Differences in projecting satellite images with cartopy and pyresample - python

I have written a python script to project and overlay geostationary satellite images from the university of Dundee so the resulting image can be used for xplanet to render the surface of the earth. The source code of the tool can be found at https://github.com/jmozmoz/cloudmap/tree/cartopy (this is the branch with cartopy support)
The tool support two different python libraries to project the geostationary images on a flat map: pyresample and cartopy.
I have found the following differences/problems:
pyresample is much faster than cartopy (depending on the size of the output image up to a factor of 10)
The output images differ: The results using pyresample show a stronger contrast.
For examples see the debug directory at https://github.com/jmozmoz/cloudmap/tree/cartopy/debug
If the multiprocessing library is used to do the projection in parallel, the cartopy version crashes with the following error message:
Fatal Python error: PyEval_RestoreThread: NULL tstate
So why is cartopy so much slower? Is pyresample doing the work in C code? Should cartopy support multiprocessing? And how to fix the problem with the contrast?
Thank you for your help

1. pyresample is much faster than cartopy (depending on the size of the output image up to a factor of 10)
The cartopy reprojection functionality hasn't been optimized in any way, and although it is using the scipy ckdtree functionality under the hood, the algorithm itself is written in Python. I seem to remember that a quick win was to use https://pypi.python.org/pypi/kdtree which from memory gave quite a reasonable speedup with little work, cartopy.img_transform would be the place where changes would be needed.
Cartopy's re-projection functionality is probably also paying the cost of being very general - you can provide an image in any projection, and it will put it into any other projection, dealing with discontinuities and tears without a problem. It would be really cool to hook into pyresample's functionality though (and GDAL's for that matter) to give users the opportunity to speed up the reprojection in certain cases.
2. The output images differ: The results using pyresample show a stronger contrast.
Looks like you're creating a matplotlib figure to resample the image and using mpl's savefig functionality. It is possible that this process is causing the contrast to be lost. I'd advise just using cartopy's reprojection functionality without adding an image to a figure and saving the figure (example at the end).
3. If the multiprocessing library is used to do the projection in parallel, the cartopy version crashes with the following error message:
This really surprised me as there is no C code in cartopy which is doing the reprojecting.

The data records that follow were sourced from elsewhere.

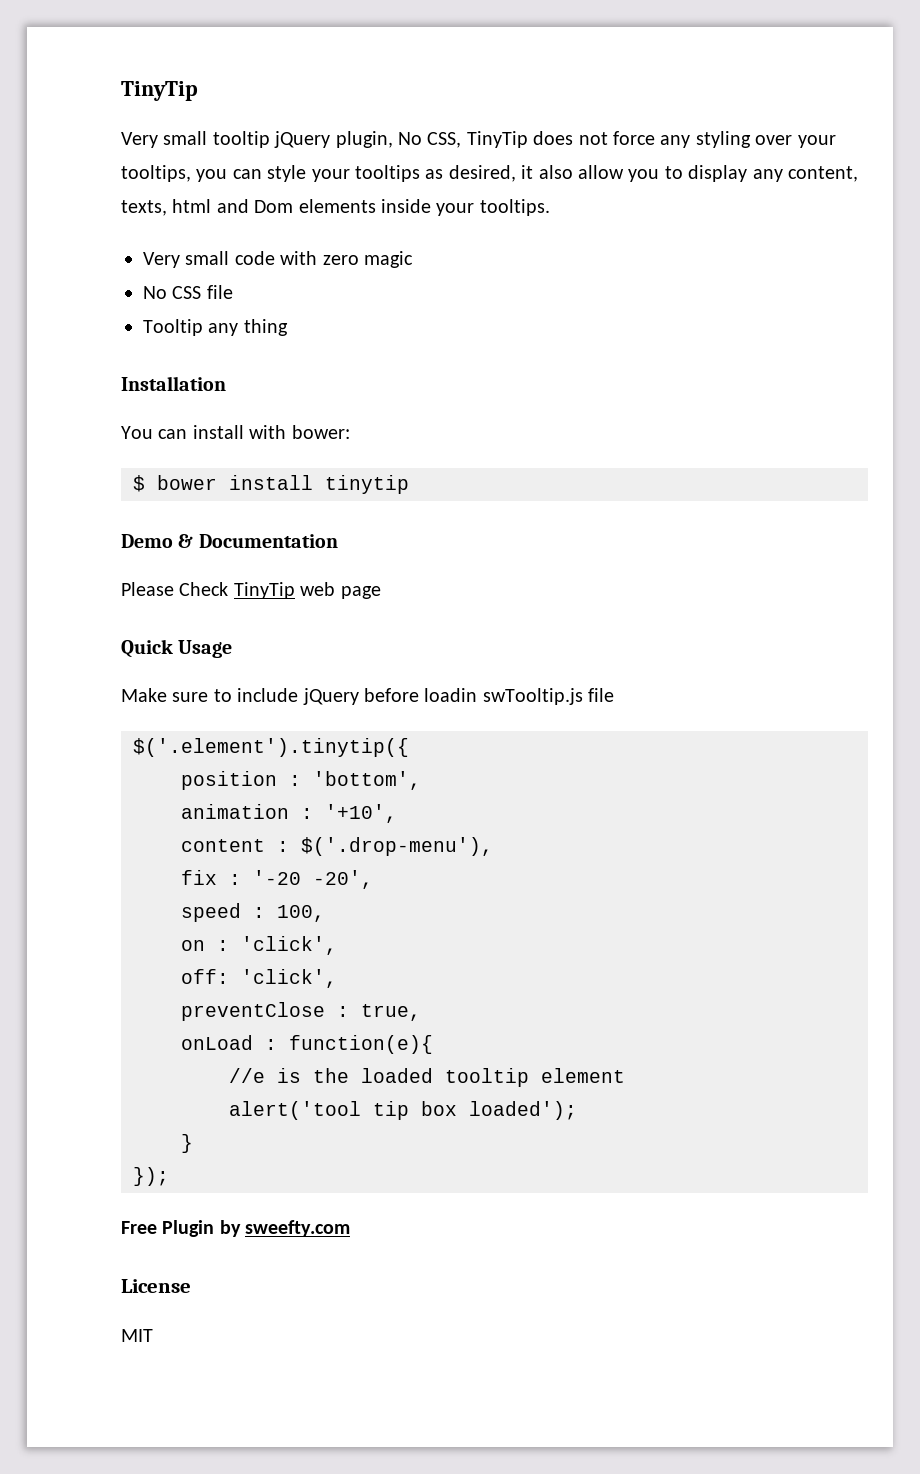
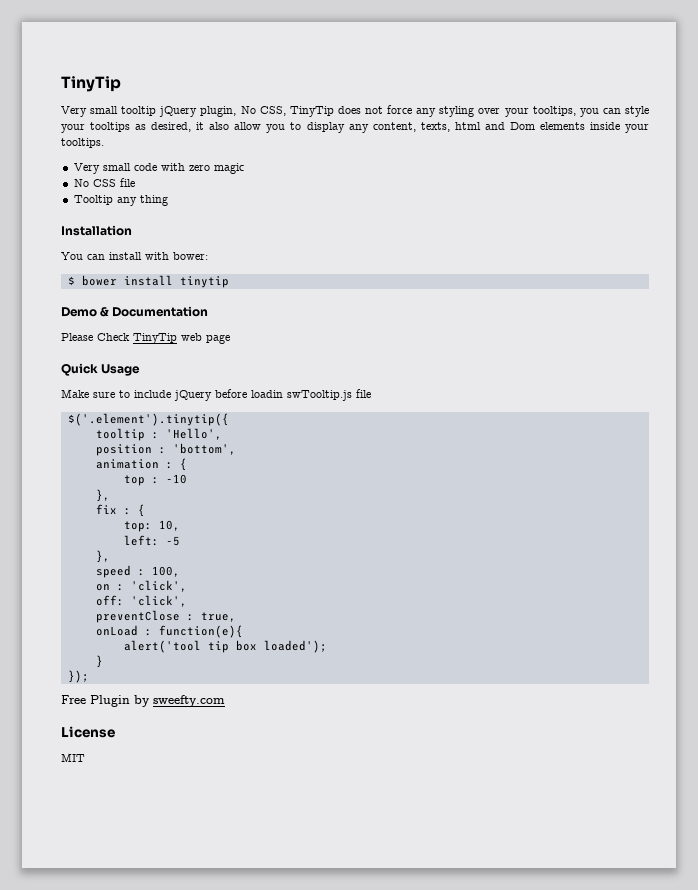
+ tooltip : 'Hello',
- animation : '+10',
- content : $('.drop-menu'),
- fix : '-20 -20',
+ animation : {
+ top : -10
+ },
+ fix : {
+ top: 10,
+ left: -5
+ },
- //e is the loaded tooltip element

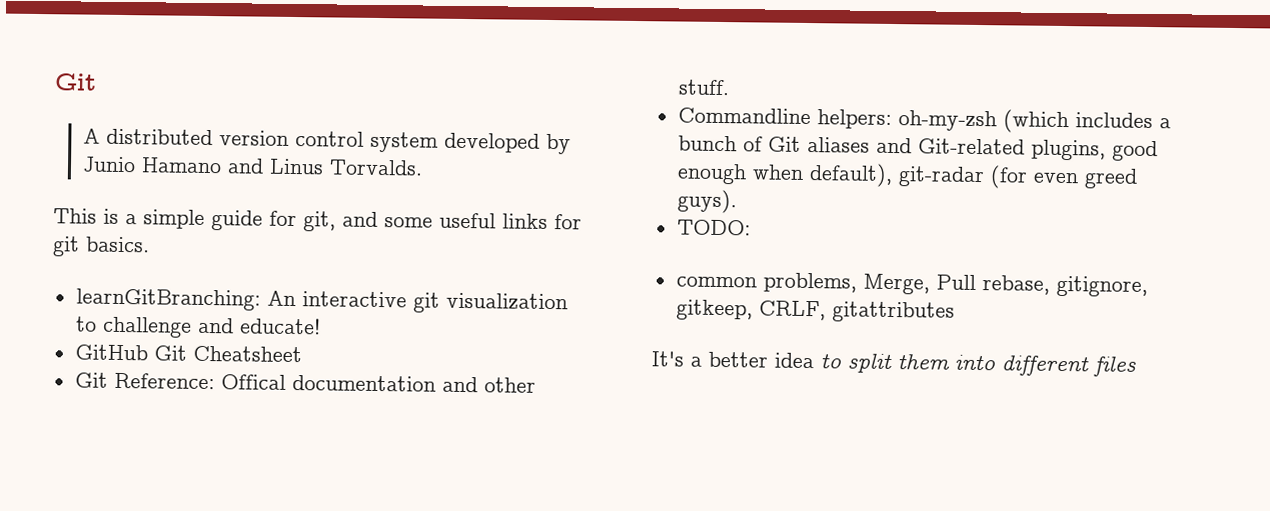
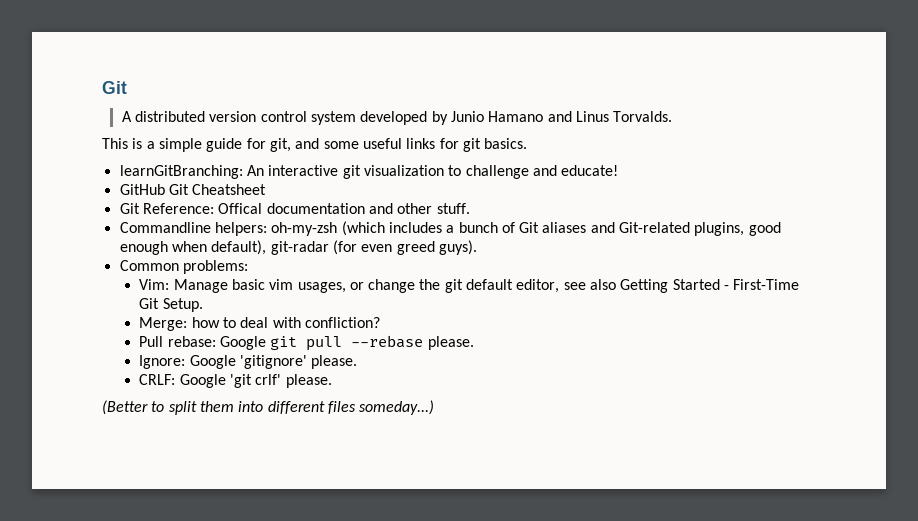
- TODO:
- common problems, Merge, Pull rebase, gitignore, gitkeep, CRLF, gitattributes
- It's a better idea to split them into different files
+ Common problems:
+ Vim: Manage basic vim usages, or change the git default editor, see also Getting Started - First-Time Git Setup.
+ Merge: how to deal with confliction?
+ Pull rebase: Google git pull --rebase please.
+ Ignore: Google 'gitignore' please.
+ CRLF: Google 'git crlf' please.
+ (Better to split them into different files someday...)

Therefore you've either found a bug with scipy, or more likely you are hitting a problem with numpy/matplotlib (google brings up a few results with your exception and matplotlib and/or numpy, e.g. https://github.com/numpy/numpy/issues/1270).
Ok, so here is how I would do the reprojection without using matplotlib at all:
import cartopy.crs as ccrs
from cartopy.img_transform import warp_array
import numpy as np
import PIL.Image
# I've downloaded the file from https://github.com/jmozmoz/cloudmap/blob/78923d15ad906eaa6d1dcab168a6364643d3fc94/debug/2014_8_7_1800_GOES15_4_S1.jpeg
# and clipped the image.
fname = '2014_8_7_1800_GOES15_4_S1.jpeg'
img = PIL.Image.open(fname)
result_array, extent = warp_array(np.array(img),
source_proj=ccrs.Geostationary(),
target_proj=ccrs.PlateCarree(),
target_res=(4000, 2000))
result = PIL.Image.fromarray(result_array)
result.save('reprojected.jpeg')
With the resulting image (eventually) looking something like:
There are some real possibilities for some optimisations with this functionality - quite a large amount of work is done creating the kdtree in the first place (which could potentially be cached) and another large chunk of the work is computing the indices from the original image (again, caches very well) which would essentially reduce and repeat reprojections to an numpy indexing problem.
If you want to look into the performance possibilities or the contrast issue (which I'm uncertain whether my solution fixes or not) please feel free to open up an issue on the github repo and we can talk through some of the options.
Thanks for asking, and HTH!

Related

I there any way in Python to handle 3D image processing like pasting one 3d image over another 3d images completely

I've been doing transparent pasting of image object over one another using PIL.
from PIL import Image
img1 = Image.open("bg")
img2 = Image.open("fg")
img1.paste(fg, (0,0), fg.convert("RGBA"))
img1.save("final.png", "PNG")
this script works fine for 2d images, I just want someone to point me in the right direction. I want to create characters in 3D, so I want a solution.
Thanks in advance. :)
If you have a 3d model of a human an another one of a hat, you can load both in the same 3D engine, adjust transformations (e.g. position, rotate and scale the hat so it looks right on the human) and render the unified scene as a single image.
Most 3D engines support this, it depends what your comfortable with.
While you could, in theory use OpenCV built from source with contributed modules such as viz (which uses VTK behind the scenes and includes samples), or even better, the ovis package with uses Ogre3D,
in practice there are so many layers in between I'd go straight for the engine rather than OpenCV with an integration.
For example with Ogre3D you could find python bindings directly, there's pyglet and many other 3D libraries.
I would warmly recommend trying Open3D though.
It's got a wealth of 3D computer vision tools availble but for your scenario in particular, its 3D renderer is great and easy to use.
To load a 3D model check out the Mesh file io tutorial and for rendering look at visualisation.
Note that Open3D ships with plenty of Python examples and even Jupyter notebooks(e.g. file io, visualisation) to get started.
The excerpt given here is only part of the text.